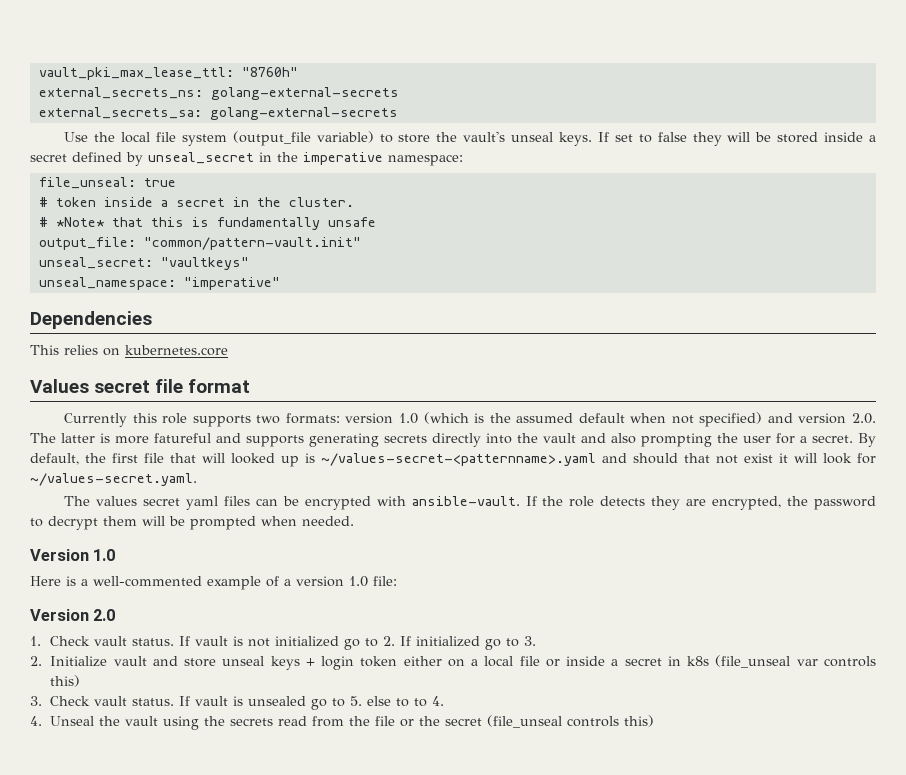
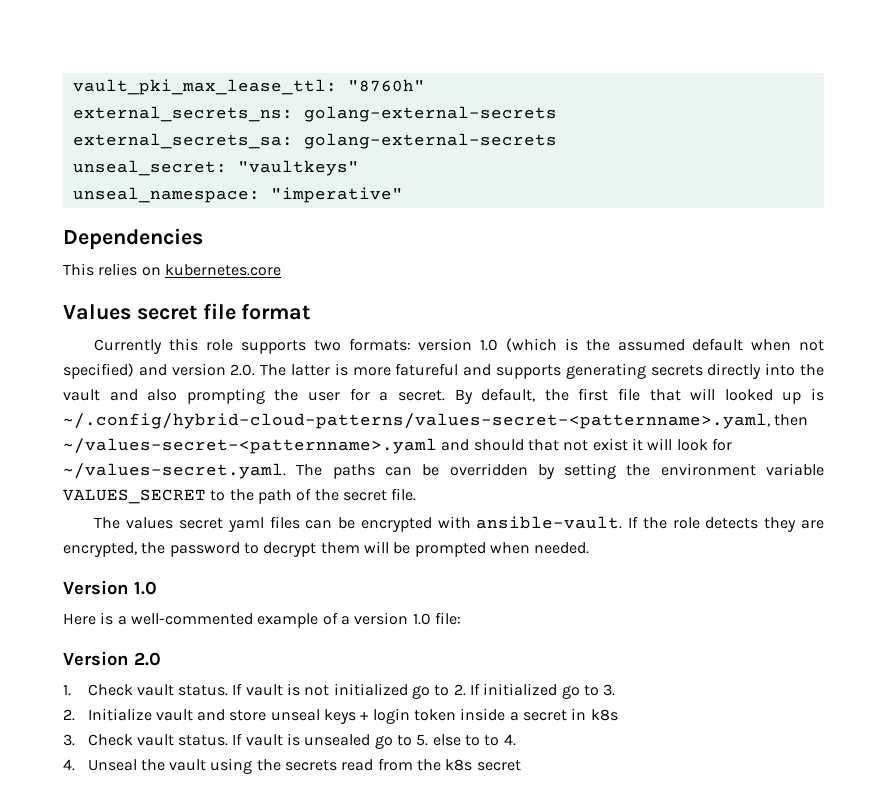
- Use the local file system (output_file variable) to store the vault's unseal keys. If set to false they will be stored inside a secret defined by unseal_secret in the imperative namespace:
- file_unseal: true
- # token inside a secret in the cluster.
- # *Note* that this is fundamentally unsafe
- output_file: "common/pattern-vault.init"
- By default, the first file that will looked up is ~/values-secret-<patternname>.yaml and should that not exist it will look for ~/values-secret.yaml.
+ By default, the first file that will looked up is ~/.config/hybrid-cloud-patterns/values-secret-<patternname>.yaml, then ~/values-secret-<patternname>.yaml and should that not exist it will look for ~/values-secret.yaml. The paths can be overridden by setting the environment variable VALUES_SECRET to the path of the secret file.
- 2. Initialize vault and store unseal keys + login token either on a local file or inside a secret in k8s (file_unseal var controls this)
+ 2. Initialize vault and store unseal keys + login token inside a secret in k8s
- 4. Unseal the vault using the secrets read from the file or the secret (file_unseal controls this)
+ 4. Unseal the vault using the secrets read from the k8s secret

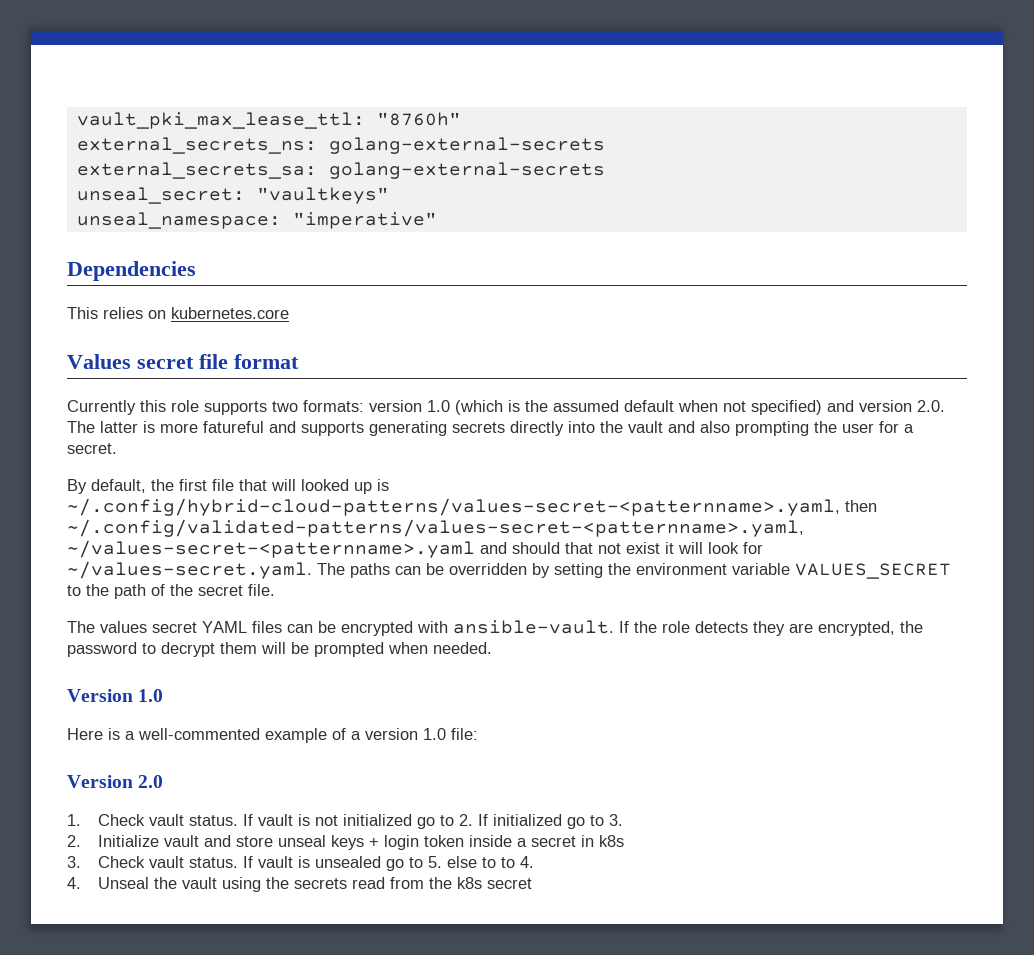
- version 1.0 (which is the assumed default when not specified) and version 2.0. The latter is more fatureful and supports generating secrets directly into the vault and also prompting the user for a secret. By default, the first file that will looked up is ~/.config/hybrid-cloud-patterns/values-secret-<patternname>.yaml, then ~/values-secret-<patternname>.yaml and should that not exist it will look for ~/values-secret.yaml. The paths can be overridden by setting the environment variable VALUES_SECRET to the path of the secret file.
+ version 1.0 (which is the assumed default when not specified) and version 2.0. The latter is more fatureful and supports generating secrets directly into the vault and also prompting the user for a secret.
+ By default, the first file that will looked up is ~/.config/hybrid-cloud-patterns/values-secret-<patternname>.yaml, then ~/.config/validated-patterns/values-secret-<patternname>.yaml, ~/values-secret-<patternname>.yaml and should that not exist it will look for ~/values-secret.yaml. The paths can be overridden by setting the environment variable VALUES_SECRET to the path of the secret file.
- The values secret yaml files can be encrypted with ansible-vault.
+ The values secret YAML files can be encrypted with ansible-vault.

▶ _Task item_
Above are the records; print exactly the lines from the line with "- file_unseal: true" to the line with "- 2. Initialize", including both, and nothing else.

▶ _Written response_
- file_unseal: true
- # token inside a secret in the cluster.
- # *Note* that this is fundamentally unsafe
- output_file: "common/pattern-vault.init"
- By default, the first file that will looked up is ~/values-secret-<patternname>.yaml and should that not exist it will look for ~/values-secret.yaml.
+ By default, the first file that will looked up is ~/.config/hybrid-cloud-patterns/values-secret-<patternname>.yaml, then ~/values-secret-<patternname>.yaml and should that not exist it will look for ~/values-secret.yaml. The paths can be overridden by setting the environment variable VALUES_SECRET to the path of the secret file.
- 2. Initialize vault and store unseal keys + login token either on a local file or inside a secret in k8s (file_unseal var controls this)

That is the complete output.